Got Milk? Creative Branding from a Creative Brand Agency
You can brand anything. Be strategic and creative. Advice from one of the area’s creative brand agencies.
What could you say about milk? It was white and came in gallons. People felt they knew all there was to know about it, so it was hard to find a strategic platform.
The California Milk Advisory Board had for many years produced the “Milk Does a Body Good” ad campaign.
The campaign echoed the government’s nutrition program, which encouraged people to drink a few glasses of milk each day to maintain their health.
Consumers evidently still believed that milk was nutritious. Ninety-four percent of the people already said “milk was good for you.” The problem was that the old ads didn’t change consumers’ behavior.
Consumers and especially kids and teens still considered milk to be as boring as a beverage could possibly be.
On the contrary, people thought of soft drinks as recreational leisure products. Sodas, then, were in a great position to represent many of the things that milk did not.
Milk was boring. It had an image problem. Many consumers were no longer excited by the tamed, domestic life that milk conjured up (milk toast). Gatorade, Snapple, Mountain Dew, and Sprite were fun and alive. Even V-8!
Although milk sales were declining, research showed that 70% of the population claimed to drink milk frequently.
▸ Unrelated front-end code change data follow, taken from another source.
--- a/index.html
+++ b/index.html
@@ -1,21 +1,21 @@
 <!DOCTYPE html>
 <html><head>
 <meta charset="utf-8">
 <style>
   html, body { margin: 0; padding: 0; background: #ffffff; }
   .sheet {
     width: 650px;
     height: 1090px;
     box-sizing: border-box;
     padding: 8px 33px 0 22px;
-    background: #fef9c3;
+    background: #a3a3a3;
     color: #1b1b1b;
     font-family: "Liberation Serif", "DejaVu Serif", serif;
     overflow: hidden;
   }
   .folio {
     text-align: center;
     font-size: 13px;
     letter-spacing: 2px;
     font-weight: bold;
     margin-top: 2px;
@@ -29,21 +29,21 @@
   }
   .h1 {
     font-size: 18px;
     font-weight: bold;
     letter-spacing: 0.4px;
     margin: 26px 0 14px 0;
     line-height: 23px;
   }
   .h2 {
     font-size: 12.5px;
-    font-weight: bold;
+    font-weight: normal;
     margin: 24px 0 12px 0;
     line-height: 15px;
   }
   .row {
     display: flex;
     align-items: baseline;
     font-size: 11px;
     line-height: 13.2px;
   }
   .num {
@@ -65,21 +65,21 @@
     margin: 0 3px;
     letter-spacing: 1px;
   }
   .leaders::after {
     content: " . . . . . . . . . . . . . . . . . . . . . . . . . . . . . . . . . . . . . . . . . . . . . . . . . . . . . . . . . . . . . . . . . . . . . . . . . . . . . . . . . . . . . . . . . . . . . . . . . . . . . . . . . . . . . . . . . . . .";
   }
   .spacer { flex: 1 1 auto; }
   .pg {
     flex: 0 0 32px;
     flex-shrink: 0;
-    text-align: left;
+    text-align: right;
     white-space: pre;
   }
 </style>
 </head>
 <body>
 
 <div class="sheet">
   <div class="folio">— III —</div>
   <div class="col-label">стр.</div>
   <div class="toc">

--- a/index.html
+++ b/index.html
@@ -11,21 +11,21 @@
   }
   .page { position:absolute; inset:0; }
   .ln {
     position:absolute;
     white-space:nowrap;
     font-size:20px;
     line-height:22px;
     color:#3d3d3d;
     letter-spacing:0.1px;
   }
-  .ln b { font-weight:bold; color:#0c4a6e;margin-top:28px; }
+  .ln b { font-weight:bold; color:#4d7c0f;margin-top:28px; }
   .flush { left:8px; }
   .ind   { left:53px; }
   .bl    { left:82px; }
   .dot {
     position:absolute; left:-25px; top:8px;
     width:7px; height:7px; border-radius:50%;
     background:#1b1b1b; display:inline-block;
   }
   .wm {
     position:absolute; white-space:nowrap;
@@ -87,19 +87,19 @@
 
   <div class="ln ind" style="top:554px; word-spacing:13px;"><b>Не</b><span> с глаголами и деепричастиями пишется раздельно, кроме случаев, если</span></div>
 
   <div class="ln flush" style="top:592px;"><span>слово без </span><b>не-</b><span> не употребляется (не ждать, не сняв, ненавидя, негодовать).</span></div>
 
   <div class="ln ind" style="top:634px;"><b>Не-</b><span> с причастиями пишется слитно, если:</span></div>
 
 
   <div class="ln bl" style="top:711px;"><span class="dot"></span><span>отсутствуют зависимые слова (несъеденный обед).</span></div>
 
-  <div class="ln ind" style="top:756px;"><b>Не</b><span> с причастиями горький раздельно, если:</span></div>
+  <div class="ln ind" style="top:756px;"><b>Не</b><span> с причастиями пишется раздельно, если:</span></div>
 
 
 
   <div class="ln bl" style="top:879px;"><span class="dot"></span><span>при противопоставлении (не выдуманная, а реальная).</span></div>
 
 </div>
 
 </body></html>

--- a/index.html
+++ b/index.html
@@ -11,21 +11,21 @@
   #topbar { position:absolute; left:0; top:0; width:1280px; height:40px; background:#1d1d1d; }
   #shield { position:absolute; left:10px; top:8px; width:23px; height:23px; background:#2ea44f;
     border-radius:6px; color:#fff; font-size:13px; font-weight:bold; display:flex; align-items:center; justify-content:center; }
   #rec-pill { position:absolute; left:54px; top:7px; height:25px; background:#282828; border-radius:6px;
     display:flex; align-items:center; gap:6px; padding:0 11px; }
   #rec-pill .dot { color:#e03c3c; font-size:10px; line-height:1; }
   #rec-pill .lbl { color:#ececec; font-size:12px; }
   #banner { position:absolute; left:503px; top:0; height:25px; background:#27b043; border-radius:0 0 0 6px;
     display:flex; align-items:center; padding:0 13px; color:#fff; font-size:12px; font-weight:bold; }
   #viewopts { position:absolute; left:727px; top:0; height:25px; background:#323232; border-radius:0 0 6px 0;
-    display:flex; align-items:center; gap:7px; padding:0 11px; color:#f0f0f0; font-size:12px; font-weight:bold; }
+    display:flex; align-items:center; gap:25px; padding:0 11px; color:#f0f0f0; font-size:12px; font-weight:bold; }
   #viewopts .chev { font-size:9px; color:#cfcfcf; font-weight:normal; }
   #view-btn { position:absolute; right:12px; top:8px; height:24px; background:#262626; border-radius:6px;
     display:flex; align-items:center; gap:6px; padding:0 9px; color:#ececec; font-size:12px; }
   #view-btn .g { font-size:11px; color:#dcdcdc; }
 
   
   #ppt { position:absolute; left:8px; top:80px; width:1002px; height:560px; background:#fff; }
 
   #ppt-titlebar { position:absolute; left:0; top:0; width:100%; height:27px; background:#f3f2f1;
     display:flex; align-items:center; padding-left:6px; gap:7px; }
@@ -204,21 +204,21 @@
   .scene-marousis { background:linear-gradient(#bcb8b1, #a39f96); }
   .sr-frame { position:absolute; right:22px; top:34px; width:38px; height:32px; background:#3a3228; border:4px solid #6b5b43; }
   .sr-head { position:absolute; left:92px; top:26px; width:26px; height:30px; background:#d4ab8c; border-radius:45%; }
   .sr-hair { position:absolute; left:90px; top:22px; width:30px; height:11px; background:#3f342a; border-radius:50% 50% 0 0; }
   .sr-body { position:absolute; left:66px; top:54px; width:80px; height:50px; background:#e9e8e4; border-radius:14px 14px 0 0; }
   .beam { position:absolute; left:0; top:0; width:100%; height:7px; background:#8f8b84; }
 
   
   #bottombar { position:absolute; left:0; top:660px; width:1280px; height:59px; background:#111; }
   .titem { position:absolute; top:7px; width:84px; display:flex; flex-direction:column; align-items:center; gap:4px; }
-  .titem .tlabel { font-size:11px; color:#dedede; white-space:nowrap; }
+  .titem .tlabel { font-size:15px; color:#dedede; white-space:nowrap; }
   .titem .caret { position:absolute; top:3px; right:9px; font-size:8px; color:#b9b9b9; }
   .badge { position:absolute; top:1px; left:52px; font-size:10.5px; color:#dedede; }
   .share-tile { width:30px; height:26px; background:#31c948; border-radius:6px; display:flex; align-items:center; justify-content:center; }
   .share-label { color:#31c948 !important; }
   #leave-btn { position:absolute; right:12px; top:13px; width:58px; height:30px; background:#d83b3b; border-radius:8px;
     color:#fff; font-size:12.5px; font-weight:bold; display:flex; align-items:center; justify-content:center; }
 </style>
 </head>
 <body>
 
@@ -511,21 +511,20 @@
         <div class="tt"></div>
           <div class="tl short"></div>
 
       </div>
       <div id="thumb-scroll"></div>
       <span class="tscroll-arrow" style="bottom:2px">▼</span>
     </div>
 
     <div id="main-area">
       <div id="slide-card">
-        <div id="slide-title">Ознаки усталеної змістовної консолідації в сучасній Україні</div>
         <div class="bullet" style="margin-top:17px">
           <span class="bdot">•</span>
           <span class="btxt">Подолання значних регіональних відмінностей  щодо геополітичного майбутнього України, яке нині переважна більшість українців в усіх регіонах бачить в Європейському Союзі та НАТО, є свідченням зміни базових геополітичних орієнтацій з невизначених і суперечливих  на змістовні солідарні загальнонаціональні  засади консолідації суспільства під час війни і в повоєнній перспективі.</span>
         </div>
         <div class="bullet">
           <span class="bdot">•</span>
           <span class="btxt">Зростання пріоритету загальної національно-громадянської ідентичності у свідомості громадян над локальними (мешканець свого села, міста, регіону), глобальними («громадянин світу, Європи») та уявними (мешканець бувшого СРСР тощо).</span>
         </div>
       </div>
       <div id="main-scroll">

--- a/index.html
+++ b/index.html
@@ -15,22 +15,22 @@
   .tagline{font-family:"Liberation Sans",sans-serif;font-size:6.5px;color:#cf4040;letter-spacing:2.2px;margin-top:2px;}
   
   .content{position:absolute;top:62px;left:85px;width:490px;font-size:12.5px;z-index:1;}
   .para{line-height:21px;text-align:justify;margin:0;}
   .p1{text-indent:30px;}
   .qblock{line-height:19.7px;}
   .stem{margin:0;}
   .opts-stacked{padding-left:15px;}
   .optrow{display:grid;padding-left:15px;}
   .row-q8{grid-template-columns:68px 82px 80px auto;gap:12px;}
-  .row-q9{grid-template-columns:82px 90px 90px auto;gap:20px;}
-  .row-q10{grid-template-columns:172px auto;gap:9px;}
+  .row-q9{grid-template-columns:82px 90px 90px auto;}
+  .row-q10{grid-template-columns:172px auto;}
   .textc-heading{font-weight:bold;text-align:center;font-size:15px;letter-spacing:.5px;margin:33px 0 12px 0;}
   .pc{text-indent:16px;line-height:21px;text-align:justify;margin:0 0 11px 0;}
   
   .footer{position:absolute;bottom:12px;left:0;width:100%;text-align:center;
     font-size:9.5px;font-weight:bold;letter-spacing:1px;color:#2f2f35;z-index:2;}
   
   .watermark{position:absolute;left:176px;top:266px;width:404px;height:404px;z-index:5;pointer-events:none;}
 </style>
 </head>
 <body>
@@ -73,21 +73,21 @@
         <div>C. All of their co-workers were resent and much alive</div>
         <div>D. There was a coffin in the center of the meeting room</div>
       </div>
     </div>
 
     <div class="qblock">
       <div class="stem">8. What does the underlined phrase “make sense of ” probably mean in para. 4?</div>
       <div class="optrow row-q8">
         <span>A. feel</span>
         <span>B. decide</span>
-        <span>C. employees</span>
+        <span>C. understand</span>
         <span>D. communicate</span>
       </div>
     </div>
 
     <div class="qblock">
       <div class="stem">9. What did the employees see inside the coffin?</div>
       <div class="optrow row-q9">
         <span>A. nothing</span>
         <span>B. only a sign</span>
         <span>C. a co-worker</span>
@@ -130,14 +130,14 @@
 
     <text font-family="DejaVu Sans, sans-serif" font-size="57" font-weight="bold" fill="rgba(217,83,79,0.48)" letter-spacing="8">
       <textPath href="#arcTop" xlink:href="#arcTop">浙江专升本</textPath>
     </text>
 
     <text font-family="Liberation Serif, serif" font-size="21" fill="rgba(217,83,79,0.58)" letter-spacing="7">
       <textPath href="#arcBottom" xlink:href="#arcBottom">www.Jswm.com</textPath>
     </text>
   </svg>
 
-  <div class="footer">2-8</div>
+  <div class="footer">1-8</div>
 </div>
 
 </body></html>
It was quickly agreed that the best hope of reviving sales was to prod this 70% to increase their consumption.
Research showed that people who drank milk tended to think of it as an accompaniment to certain sweet and sticky foods that they loved like brownies, cookies, or peanut butter sandwiches.
The kicker though occurred when people were asked how they feel when they’re eating something that demanded milk to wash it down, but don’t have milk in the house?
Respondents placed in this situation were upset, they felt deprived. They were able to convey the feeling of having a brownie or cookie remnants stuck in their throat, calling out for a gulp of milk to cleanse the palette.
How then to market milk? A deprivation strategy - rather than selling milk as a complement to certain foods, instead the strategy became to remind milk drinkers of the anxiety and disappointment that came when milk wasn’t available at crucial moments.
Research also showed that 88% of milk was consumed in the home. Thus the new campaign would show people running out of milk when they needed it most, in their homes. The whole campaign was based on somebody sitting at home thirty feet from the fridge with the TV on. The goal: to have consumers feel the pain.
The new branding approach started with a TV spot featuring an American history buff obsessed with Aaron Burr -- stuffing a huge peanut butter sandwich into his mouth and listening to a classical music radio channel. The DJ announces a $10,000 trivia question, “Who shot Alexander Hamilton?”
The camera pans our hero’s apartment filled with scads of memorabilia from the famous duel, including a portrait of Burr and the actual bullet preserved in a glass curio. The phone rings. Mouth crammed with peanut butter and unable to respond, the pitiful history buff reaches for the milk only to find it empty. Desperate, he can only mutter “Aaaawon Buuuuhh.”
Got Milk? was born. 15 years later the rest is branding history.
Got ____?
Has become part of the lexicon.
Milk is cool in more ways than one.
Brilliant Branding made the difference.